Luke 16:1-13
Luke’s parable of the dishonest manager is my pastoral penance to pay every so often, when it comes up in the lectionary. And I am, apparently, not the only one who has misgivings about it. In one of my study Bibles it has a footnote saying, “there is no satisfactory explanation for this parable.”
It seems like it was only a few weeks ago that we were on a journey with the heroes of our faith – the great cloud of witnesses, the saints that have gone before us. And now we face this dishonest manager, a character who hardly seems a viable candidate for the faith hall of fame. Although Jesus might not agree with my assessment.
He certainly didn’t make the preacher’s life easy, though, with this parable. Because, on its surface, it just doesn’t seem right. “Be like this dishonest manager,” Jesus says. And I think, really? Is that really what he wants to say?
Here we are introduced to a man who has been charged with a crime. He has been squandering his boss’s property. How? Was he just careless? Perhaps. Was he embezzling? Quite possible. He wouldn’t have been the first, nor the last, guy to see an opportunity for personal gain and take it.
Eventually, he gets found out though, and that’s that. He’s fired, but in a rather gentle way. The boss simply says, “You can’t be my manager anymore.” To which I say, no kidding. Get the books together, buddy, and hand them over.
Oddly, the boss doesn’t send in security staff to take the manager’s keys and escort him out of the building. Amazingly, the boss leaves him alone. He’s either very naïve or very kind. I don’t know which.
Left alone, what does this dishonest manager do next? Right away he recognizes the jam he’s in. Apparently, he knows his own shortcomings well and he realizes that these will be obstacles to him getting honest work. He decides he’s going to have to use his strengths – which include, apparently, conning other people – in a new way. In fact, he thinks, maybe there’s a way to use my strengths to benefit both me and my boss.
He may not have many stellar qualities, but he’s smart. Very shrewd.
He begins a process of reaching out to his boss’s debtors and making deals with them to clear their accounts. And he goes about it with haste. It’s as if he knows his time is limited and he needs to hustle – in more way than one – to get out of this jam. All of a sudden, he’s Monte Hall saying, “Let’s make a deal!”
Presumably, he isn’t going to get anything out of this for himself, in terms of profit. It seems that he is making a last-ditch effort to do the right thing. Maybe. Or else, he’s getting one last dig at his boss, cheating him out of the full amount owed. Also, maybe. Again, there is no satisfactory explanation for this parable.
But when the boss finds out what he’s doing, he commends the manager for his shrewd dealings. And Jesus commends the manager – for his shrewd dealings.

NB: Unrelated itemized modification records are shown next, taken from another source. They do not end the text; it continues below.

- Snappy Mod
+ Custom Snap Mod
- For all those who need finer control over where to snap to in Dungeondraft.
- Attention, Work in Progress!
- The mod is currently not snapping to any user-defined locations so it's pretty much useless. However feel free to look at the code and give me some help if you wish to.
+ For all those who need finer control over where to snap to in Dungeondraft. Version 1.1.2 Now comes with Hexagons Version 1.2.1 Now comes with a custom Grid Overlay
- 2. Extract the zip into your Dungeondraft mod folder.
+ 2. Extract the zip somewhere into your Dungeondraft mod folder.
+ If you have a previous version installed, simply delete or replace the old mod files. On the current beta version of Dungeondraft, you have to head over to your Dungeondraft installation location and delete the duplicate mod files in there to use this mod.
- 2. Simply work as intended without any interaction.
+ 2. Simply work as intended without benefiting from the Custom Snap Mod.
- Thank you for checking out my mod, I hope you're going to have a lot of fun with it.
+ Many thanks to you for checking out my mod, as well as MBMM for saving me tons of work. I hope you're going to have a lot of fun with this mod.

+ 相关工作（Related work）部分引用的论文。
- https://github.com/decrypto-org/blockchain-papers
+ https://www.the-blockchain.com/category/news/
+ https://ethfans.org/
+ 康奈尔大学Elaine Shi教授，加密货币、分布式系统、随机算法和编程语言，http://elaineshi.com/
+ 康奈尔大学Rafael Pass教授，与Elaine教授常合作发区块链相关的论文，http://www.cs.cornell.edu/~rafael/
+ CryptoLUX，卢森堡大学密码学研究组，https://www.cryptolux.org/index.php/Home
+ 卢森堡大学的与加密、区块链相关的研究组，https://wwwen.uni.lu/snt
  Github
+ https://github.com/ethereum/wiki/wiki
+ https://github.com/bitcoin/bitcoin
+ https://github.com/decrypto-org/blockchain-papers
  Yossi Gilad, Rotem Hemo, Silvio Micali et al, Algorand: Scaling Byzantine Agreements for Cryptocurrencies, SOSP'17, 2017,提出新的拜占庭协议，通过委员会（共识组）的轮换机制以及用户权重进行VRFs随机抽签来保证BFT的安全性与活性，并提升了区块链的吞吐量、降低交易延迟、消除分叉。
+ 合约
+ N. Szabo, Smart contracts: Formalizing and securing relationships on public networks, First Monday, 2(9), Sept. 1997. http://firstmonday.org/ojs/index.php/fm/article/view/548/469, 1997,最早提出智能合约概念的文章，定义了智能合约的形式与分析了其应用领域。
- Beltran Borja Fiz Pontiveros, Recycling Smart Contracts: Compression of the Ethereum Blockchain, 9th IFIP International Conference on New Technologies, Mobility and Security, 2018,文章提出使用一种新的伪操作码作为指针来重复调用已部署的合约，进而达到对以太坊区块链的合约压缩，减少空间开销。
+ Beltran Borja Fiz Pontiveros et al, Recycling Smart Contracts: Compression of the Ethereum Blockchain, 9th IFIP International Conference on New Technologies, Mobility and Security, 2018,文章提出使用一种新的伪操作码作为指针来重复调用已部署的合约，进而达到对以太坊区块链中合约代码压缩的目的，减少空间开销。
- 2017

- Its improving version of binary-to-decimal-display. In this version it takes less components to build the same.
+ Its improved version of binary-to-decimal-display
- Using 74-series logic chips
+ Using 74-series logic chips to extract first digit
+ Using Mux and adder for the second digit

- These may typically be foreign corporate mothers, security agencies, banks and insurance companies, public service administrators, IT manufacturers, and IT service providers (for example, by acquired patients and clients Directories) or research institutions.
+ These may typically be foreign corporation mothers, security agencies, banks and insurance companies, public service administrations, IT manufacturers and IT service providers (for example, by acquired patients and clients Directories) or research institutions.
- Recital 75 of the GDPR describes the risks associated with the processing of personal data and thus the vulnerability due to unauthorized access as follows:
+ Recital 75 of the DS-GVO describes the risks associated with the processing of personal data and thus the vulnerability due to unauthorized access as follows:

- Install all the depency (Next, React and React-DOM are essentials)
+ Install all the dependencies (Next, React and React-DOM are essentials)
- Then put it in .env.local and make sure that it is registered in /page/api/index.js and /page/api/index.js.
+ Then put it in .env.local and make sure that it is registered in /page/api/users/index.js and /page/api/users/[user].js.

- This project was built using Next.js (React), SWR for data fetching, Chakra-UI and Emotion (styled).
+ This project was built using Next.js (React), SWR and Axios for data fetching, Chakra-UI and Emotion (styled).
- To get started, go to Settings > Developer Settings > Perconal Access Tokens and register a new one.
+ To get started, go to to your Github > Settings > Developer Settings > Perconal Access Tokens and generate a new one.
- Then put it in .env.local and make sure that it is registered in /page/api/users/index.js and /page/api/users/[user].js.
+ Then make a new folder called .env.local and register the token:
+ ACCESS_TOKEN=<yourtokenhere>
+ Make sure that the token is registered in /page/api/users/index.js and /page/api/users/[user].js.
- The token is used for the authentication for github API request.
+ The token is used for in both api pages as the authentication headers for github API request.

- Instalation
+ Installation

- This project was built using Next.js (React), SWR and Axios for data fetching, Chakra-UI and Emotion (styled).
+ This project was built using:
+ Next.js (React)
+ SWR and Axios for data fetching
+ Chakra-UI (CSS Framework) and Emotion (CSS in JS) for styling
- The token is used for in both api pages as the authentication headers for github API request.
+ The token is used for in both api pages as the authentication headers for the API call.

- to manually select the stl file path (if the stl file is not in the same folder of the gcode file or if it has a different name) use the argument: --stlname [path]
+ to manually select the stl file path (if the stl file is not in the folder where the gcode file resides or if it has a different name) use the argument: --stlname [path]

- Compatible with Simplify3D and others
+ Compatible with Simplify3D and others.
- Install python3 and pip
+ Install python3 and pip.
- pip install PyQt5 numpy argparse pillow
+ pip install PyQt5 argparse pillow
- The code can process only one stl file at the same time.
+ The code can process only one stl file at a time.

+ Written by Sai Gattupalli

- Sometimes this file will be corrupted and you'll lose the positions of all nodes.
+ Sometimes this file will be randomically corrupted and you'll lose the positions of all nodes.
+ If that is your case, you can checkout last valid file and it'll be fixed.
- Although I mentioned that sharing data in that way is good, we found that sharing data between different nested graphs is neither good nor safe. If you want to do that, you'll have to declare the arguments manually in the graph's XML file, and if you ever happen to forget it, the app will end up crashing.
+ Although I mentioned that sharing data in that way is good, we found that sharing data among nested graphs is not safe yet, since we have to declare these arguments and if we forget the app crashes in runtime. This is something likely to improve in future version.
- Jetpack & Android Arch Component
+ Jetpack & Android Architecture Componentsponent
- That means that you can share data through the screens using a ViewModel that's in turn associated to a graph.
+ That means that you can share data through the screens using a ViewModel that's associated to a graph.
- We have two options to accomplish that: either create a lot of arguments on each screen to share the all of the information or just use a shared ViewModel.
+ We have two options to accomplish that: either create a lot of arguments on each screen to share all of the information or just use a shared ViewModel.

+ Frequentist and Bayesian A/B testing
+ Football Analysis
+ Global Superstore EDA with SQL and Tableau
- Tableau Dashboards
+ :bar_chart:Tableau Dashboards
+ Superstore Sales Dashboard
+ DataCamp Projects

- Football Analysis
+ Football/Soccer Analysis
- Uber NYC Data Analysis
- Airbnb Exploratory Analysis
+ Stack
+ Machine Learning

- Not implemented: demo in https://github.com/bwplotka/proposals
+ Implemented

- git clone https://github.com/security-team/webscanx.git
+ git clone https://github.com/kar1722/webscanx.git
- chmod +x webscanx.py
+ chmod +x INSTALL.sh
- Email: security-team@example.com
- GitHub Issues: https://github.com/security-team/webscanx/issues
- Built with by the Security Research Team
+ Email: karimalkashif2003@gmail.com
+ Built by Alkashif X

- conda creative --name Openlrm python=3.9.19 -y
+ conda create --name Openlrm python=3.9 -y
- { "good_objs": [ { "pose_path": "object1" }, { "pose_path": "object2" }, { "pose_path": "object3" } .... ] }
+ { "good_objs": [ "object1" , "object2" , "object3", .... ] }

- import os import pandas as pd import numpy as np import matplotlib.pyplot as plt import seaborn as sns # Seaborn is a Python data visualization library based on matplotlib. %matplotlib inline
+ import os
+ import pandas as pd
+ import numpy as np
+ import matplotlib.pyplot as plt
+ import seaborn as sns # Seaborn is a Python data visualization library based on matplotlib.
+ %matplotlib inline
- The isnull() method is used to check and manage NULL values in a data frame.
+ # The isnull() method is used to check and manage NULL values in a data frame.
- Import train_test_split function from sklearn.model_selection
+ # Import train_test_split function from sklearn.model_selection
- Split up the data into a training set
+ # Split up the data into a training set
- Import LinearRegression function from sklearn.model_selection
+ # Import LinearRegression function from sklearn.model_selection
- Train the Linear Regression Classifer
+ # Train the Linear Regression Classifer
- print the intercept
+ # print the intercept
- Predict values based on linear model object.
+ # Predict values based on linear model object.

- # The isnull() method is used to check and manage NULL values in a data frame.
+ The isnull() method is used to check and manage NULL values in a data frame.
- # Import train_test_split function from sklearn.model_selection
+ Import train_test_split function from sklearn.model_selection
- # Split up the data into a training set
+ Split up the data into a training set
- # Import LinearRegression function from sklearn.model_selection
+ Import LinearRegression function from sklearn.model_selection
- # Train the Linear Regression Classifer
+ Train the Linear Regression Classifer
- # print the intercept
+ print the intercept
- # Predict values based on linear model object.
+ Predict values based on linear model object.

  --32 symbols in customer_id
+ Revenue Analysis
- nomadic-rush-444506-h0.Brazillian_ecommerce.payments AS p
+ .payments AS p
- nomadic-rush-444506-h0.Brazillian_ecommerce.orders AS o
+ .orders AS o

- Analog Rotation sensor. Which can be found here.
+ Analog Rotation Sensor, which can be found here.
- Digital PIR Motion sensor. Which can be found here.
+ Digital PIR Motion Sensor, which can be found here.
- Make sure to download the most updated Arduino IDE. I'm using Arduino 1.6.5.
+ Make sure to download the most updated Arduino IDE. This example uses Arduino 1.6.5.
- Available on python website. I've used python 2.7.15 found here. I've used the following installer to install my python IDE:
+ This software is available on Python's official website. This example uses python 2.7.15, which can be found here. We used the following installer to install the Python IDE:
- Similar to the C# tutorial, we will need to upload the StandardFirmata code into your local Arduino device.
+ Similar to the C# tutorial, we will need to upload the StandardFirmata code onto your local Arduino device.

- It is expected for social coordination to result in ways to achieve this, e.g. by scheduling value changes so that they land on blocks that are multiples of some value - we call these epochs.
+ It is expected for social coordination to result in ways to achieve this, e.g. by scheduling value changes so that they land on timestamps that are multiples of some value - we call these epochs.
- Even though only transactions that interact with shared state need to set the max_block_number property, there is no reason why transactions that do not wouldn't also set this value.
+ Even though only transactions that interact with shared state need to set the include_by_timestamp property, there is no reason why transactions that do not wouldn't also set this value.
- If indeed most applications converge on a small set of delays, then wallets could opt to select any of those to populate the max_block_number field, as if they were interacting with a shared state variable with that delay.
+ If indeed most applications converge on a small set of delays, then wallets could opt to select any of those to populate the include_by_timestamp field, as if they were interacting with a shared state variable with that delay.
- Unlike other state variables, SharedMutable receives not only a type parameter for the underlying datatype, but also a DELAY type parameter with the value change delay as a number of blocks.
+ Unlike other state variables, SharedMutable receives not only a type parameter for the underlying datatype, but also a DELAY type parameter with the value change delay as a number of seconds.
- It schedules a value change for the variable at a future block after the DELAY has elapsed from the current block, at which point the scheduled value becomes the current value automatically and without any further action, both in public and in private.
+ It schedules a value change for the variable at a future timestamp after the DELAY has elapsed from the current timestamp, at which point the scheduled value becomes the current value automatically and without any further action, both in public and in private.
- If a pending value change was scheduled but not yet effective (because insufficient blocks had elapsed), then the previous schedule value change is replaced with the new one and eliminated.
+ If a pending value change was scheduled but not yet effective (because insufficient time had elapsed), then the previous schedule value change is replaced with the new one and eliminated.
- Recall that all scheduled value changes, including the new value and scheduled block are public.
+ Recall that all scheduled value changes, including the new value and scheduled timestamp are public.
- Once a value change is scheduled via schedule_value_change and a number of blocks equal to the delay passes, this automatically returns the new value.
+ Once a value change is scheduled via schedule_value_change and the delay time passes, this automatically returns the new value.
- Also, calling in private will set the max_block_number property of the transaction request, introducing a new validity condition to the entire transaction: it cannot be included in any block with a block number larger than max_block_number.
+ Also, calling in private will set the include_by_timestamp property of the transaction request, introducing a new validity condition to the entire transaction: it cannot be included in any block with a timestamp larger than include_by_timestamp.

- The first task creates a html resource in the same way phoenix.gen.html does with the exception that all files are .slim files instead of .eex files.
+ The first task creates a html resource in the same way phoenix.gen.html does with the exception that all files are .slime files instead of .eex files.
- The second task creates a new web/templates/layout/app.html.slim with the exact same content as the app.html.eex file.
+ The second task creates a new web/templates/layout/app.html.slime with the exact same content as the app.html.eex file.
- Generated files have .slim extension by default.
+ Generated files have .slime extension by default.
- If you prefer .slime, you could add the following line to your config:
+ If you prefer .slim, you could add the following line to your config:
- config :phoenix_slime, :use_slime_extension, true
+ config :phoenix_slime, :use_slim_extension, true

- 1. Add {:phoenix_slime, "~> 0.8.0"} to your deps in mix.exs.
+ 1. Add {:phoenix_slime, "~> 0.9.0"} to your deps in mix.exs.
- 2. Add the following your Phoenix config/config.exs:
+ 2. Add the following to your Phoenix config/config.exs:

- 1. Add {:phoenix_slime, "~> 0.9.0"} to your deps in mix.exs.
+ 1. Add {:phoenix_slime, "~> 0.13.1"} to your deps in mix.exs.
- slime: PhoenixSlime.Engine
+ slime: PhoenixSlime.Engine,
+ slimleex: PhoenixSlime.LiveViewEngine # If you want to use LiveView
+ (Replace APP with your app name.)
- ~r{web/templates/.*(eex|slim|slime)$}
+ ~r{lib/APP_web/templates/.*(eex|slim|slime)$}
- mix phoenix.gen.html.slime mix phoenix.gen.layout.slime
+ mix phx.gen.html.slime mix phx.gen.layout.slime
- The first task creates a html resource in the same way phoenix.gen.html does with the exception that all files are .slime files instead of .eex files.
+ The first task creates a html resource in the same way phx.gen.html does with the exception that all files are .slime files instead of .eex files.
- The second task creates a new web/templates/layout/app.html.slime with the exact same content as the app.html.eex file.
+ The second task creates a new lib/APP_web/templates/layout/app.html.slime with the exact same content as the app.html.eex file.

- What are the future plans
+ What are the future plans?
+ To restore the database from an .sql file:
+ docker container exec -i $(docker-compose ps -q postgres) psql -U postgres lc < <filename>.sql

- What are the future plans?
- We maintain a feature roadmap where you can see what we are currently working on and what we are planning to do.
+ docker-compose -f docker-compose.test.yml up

It’s really hard to understand why this man might be worthy of commendation. In fact, it is impossible to understand – unless we go beyond the borders of this story. As is usually the prudent thing to do, we need to look at the context.
Back in chapter 15, Luke writes this: “Now all the tax collectors and sinners were coming near to listen to him. And the Pharisees and the scribes were grumbling” because Jesus keeps company with sinners. So Jesus launches into a set of parables about those who are lost, then found. “Which one of you, having 100 sheep and losing one, does not go off in search of that one? Or what woman, having ten silver coins and losing one, does not light a lamp, sweep the house, and search diligently until she finds it?”
Then the big one: the parable of the lost son. A man has two sons, and he loses one. This young son squanders the father’s property, just uses it all up recklessly. Then he finds himself in need. He returns to his father, the only one who might help him, and his father does a surprising thing: he gathers him up in his arms and says “Son, welcome home.”
After telling these three stories to all those who were gathered around – the sinners and tax collectors, Pharisees and scribes – Jesus turns back to his disciples and begins this story about the dishonest manager. But Jesus is always talking to whoever might be listening.
And he is quite aware that these sinners and tax collectors, Pharisees and scribes, are still listening. And this is what they hear:
For people who have been squanderers of the gifts they were given, there is forgiveness. For those who have made mistakes, there are second chances. For those who have received plenty from the hand of God, use it. Just use it.
Use it, he says. Because money buried in the ground only loses its value – this is a lesson learned from another of his parables. Use it, because there is a lot of need in the world, and when you are spending money you are spreading its value around. Spend money at the dollar store and you are helping the cashier feed her kids; spend money at the diner and you are helping the waitress pay the light bill. Money is just useful when it’s moving around.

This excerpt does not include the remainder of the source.